An intriguing characteristic of both nuclear gene genealogies isthe detection of a skew towards rare alleles, as suggested by largely negative and significant Tajima's D. Although such a multilocus pattern can usually be interpreted as a signature of demographic growth, it has been shown that the same patterns may also arise as a consequence of fine-scale population structure, which is translated as a bias into sampling schemes such as ours, in which few individuals from multiple populations are analysed [46].

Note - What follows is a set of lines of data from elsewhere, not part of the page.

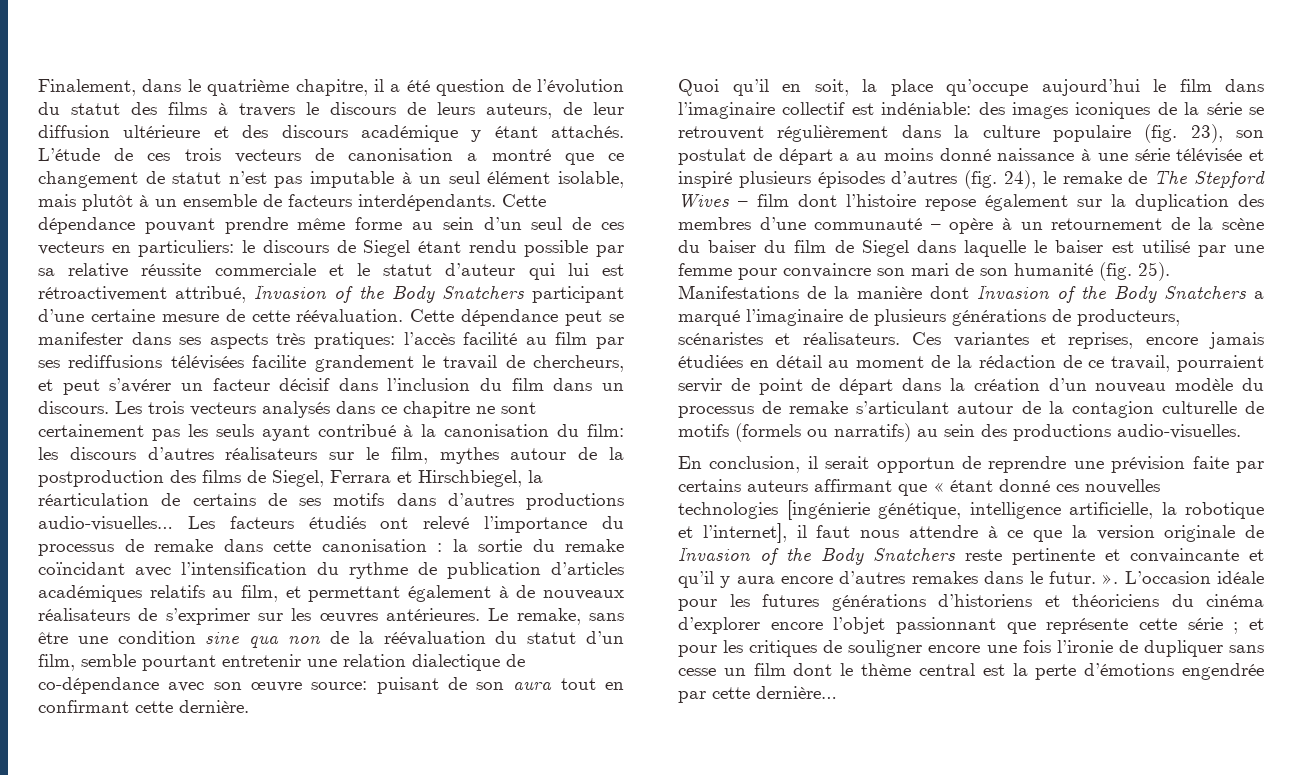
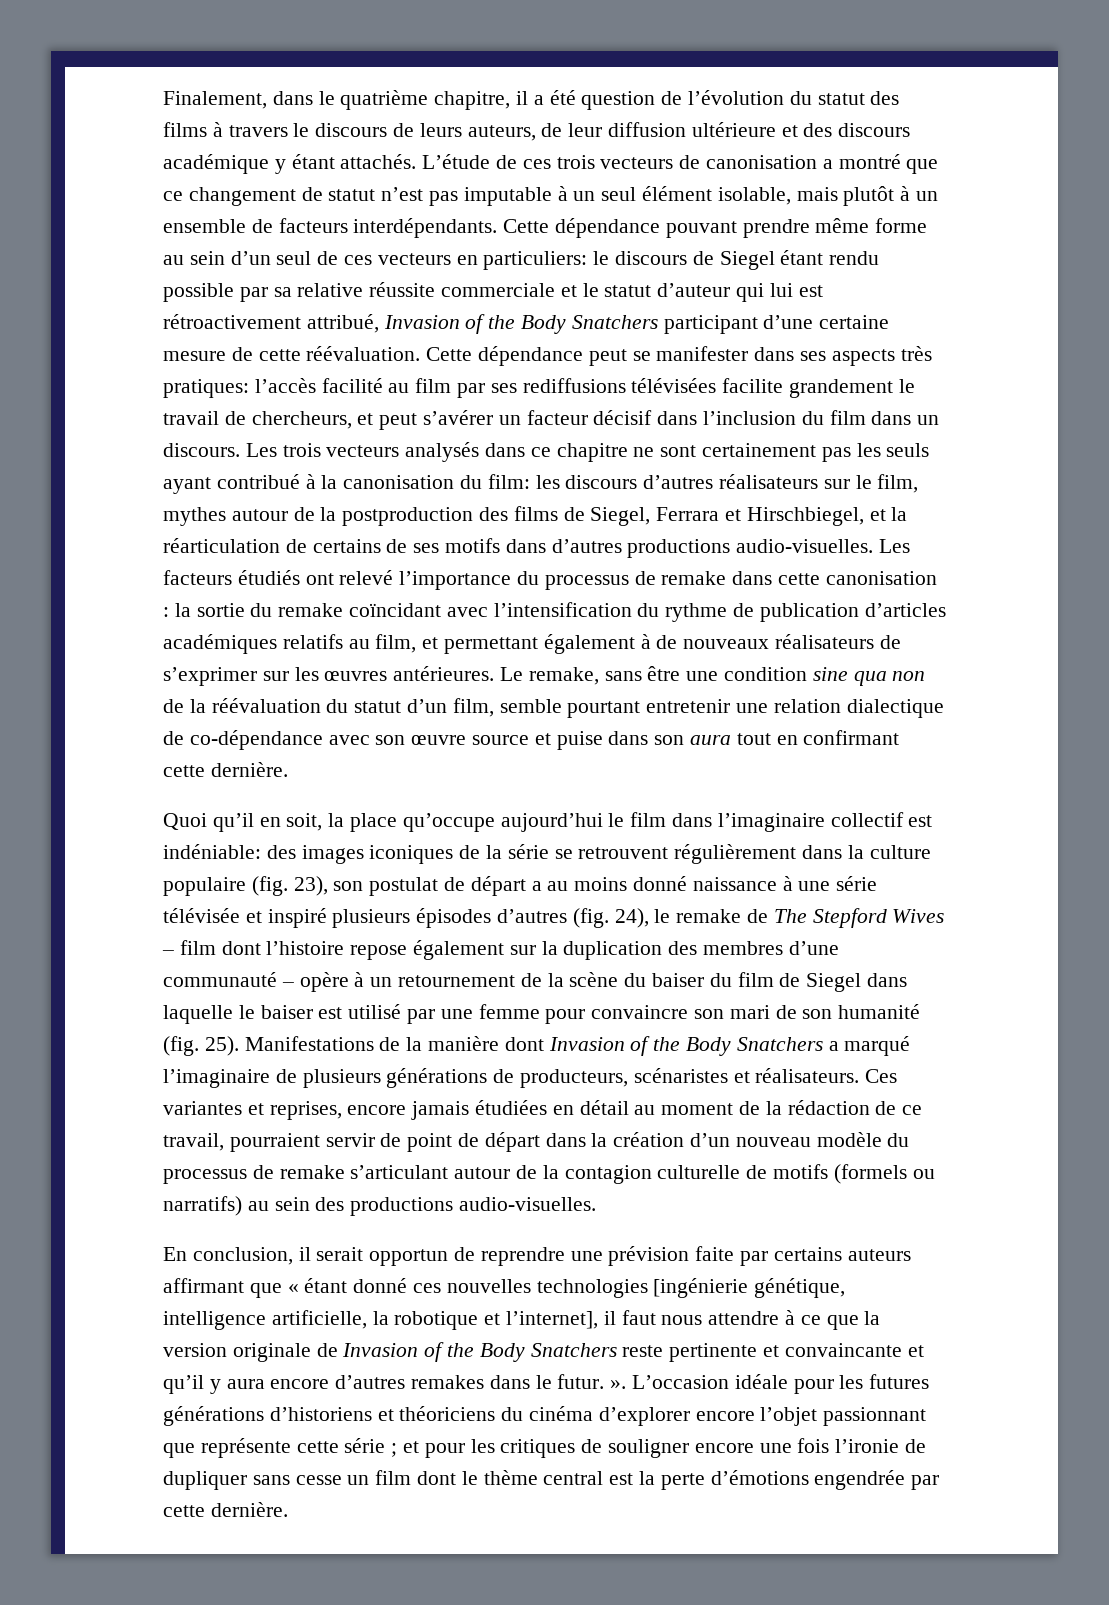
- Les trois vecteurs analysés dans ce chapitre ne sont certainement pas les seuls ayant contribué à la canonisation du film: les discours d’autres réalisateurs sur le film, mythes autour de la postproduction des films de Siegel, Ferrara et Hirschbiegel, la réarticulation de certains de ses motifs dans d’autres productions audio-visuelles…
+ Les trois vecteurs analysés dans ce chapitre ne sont certainement pas les seuls ayant contribué à la canonisation du film: les discours d’autres réalisateurs sur le film, mythes autour de la postproduction des films de Siegel, Ferrara et Hirschbiegel, et la réarticulation de certains de ses motifs dans d’autres productions audio-visuelles.
- Le remake, sans être une condition sine qua non de la réévaluation du statut d’un film, semble pourtant entretenir une relation dialectique de co-dépendance avec son œuvre source: puisant de son aura tout en confirmant cette dernière.
+ Le remake, sans être une condition sine qua non de la réévaluation du statut d’un film, semble pourtant entretenir une relation dialectique de co-dépendance avec son œuvre source et puise dans son aura tout en confirmant cette dernière.
- L’occasion idéale pour les futures générations d’historiens et théoriciens du cinéma d’explorer encore l’objet passionnant que représente cette série ; et pour les critiques de souligner encore une fois l’ironie de dupliquer sans cesse un film dont le thème central est la perte d’émotions engendrée par cette dernière…
+ L’occasion idéale pour les futures générations d’historiens et théoriciens du cinéma d’explorer encore l’objet passionnant que représente cette série ; et pour les critiques de souligner encore une fois l’ironie de dupliquer sans cesse un film dont le thème central est la perte d’émotions engendrée par cette dernière.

A gradual view of speciation
With the analyses of nuclear genealogies in Podarcis wall lizards from the Iberian Peninsula and North Africa, we have provided compelling evidence for general historical reproductive isolation among distinct lineages despite their non reciprocal monophyly. These results are therefore in accordance with emergent morphological data and previous reports of mitochondrial and nuclear gene variation suggesting that these forms may correspond to different, almost completely reproductively isolated species. We have also provided evidence for the existence of limited to important levels of gene flow among a few species pairs, also in accordance with previously published data. Although the effect that such admixture processes may have in species differentiation remains to be completely acknowledged, preliminary work on the contact zone between P. bocagei and P. carbonelli suggests spatially-restricted genetic exchange and a bimodal hybrid zone concordant with the existence of strong barriers to gene flow [47].
The lack of reciprocal monophyly and the permeability to gene flow implies that wall lizard lineages will fail to be considered good species in the light of most species concepts. Nevertheless, it appears that most forms remain differentiated despite the merging influence of gene flow. Our results in Podarcis wall lizards therefore add to recent evidence stemming from the study of other incipient species groups (such as heliconiine butterflies [48] for example) illustrating that the acquisition of reproductive isolation is a gradual process and contributing to the establishment of a "species with fuzzy borders" paradigm.
Podarcis wall lizards in the Iberian Peninsula and North Africa present a wide variety of distribution patterns, including sympatric, parapatric and allopatric forms and will therefore constitute an excellent model for testing hypotheses related to the origin and maintenance of reproductive isolation in closely related species.